Where a line of the records holds the string "JmesPath", copy that line.

**INPUT RECORDS:**
/---
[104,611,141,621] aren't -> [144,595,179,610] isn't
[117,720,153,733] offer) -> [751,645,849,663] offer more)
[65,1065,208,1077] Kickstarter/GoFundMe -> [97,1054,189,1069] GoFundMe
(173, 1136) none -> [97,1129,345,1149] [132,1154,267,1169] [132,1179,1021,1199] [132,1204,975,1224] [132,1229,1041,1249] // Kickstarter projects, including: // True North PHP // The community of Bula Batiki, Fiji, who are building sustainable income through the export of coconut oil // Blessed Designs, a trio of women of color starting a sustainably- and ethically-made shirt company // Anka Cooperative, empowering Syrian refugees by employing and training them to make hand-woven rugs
\---
/---
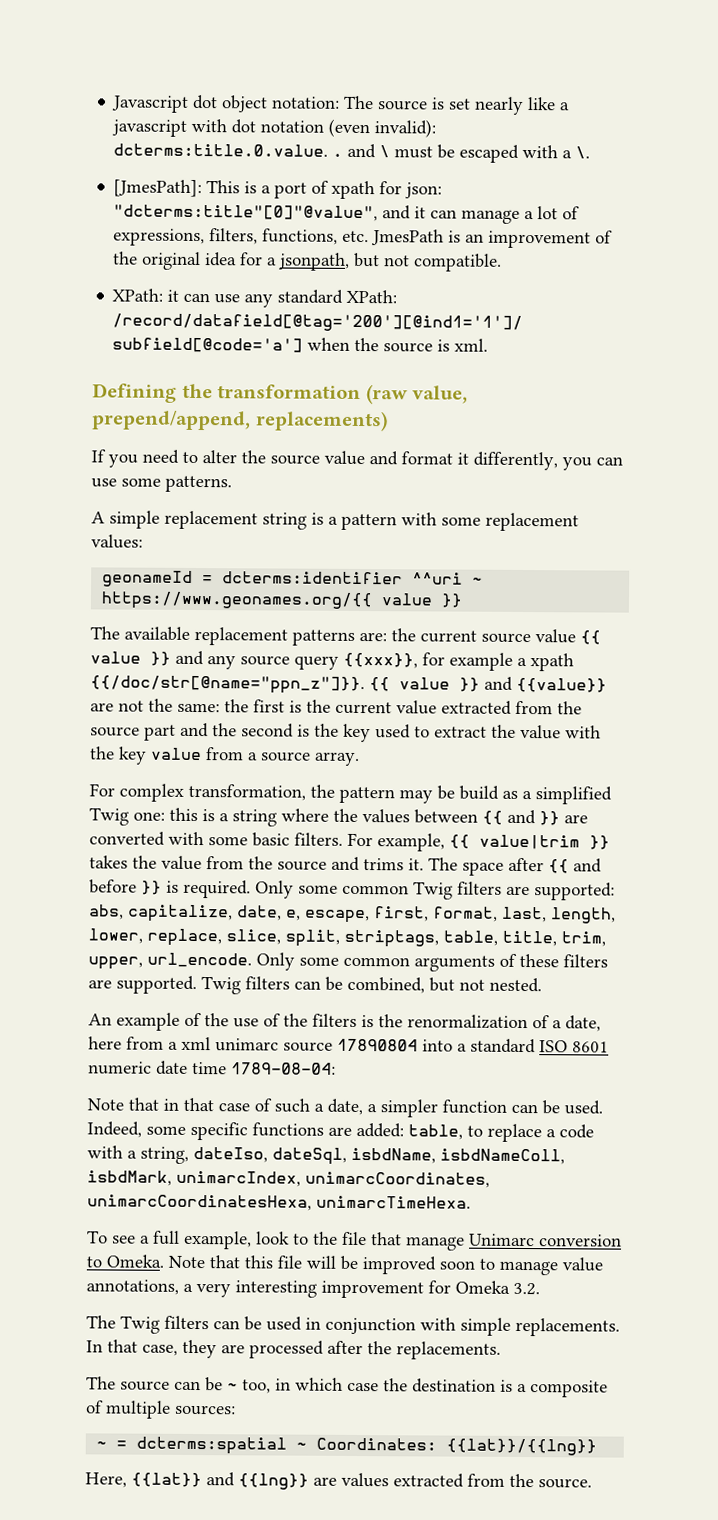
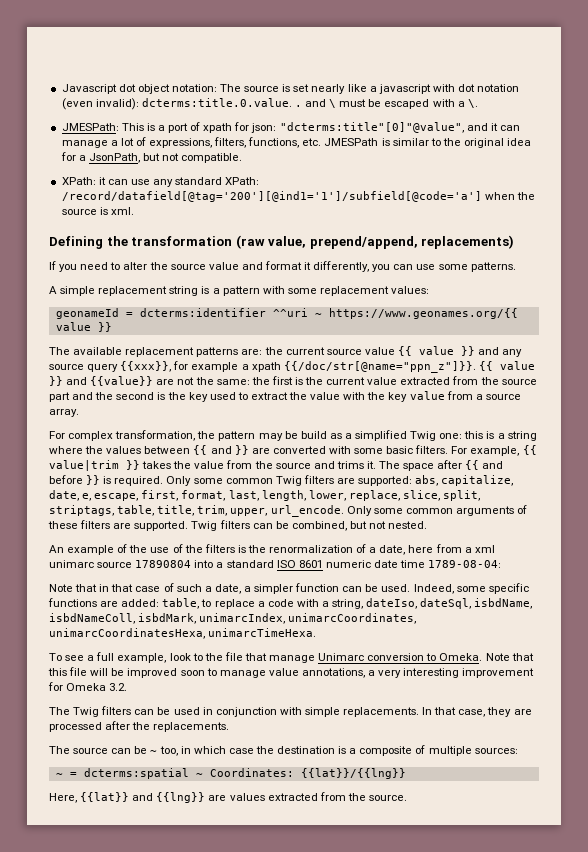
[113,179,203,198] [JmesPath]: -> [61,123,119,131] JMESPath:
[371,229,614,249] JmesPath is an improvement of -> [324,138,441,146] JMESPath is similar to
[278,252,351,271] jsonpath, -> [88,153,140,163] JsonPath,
\---
/---
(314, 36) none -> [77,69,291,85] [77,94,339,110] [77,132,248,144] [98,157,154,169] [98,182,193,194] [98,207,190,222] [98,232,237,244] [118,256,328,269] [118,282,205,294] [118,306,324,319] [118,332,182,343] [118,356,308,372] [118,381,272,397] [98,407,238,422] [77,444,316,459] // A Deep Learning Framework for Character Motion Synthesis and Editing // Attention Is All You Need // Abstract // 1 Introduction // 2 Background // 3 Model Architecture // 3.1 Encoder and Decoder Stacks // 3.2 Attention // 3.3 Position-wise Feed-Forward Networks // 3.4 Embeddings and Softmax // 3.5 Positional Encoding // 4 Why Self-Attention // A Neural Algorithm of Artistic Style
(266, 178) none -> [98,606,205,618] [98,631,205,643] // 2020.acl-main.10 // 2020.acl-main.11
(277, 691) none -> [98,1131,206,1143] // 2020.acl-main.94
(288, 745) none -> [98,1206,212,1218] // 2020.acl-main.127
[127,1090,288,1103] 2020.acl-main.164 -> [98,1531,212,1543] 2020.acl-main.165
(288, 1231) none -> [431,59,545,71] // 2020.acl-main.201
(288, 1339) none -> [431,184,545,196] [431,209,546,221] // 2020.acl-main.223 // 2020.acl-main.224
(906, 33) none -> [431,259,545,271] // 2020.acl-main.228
\---
**ANSWER SPACE:**
[113,179,203,198] [JmesPath]: -> [61,123,119,131] JMESPath:
[371,229,614,249] JmesPath is an improvement of -> [324,138,441,146] JMESPath is similar to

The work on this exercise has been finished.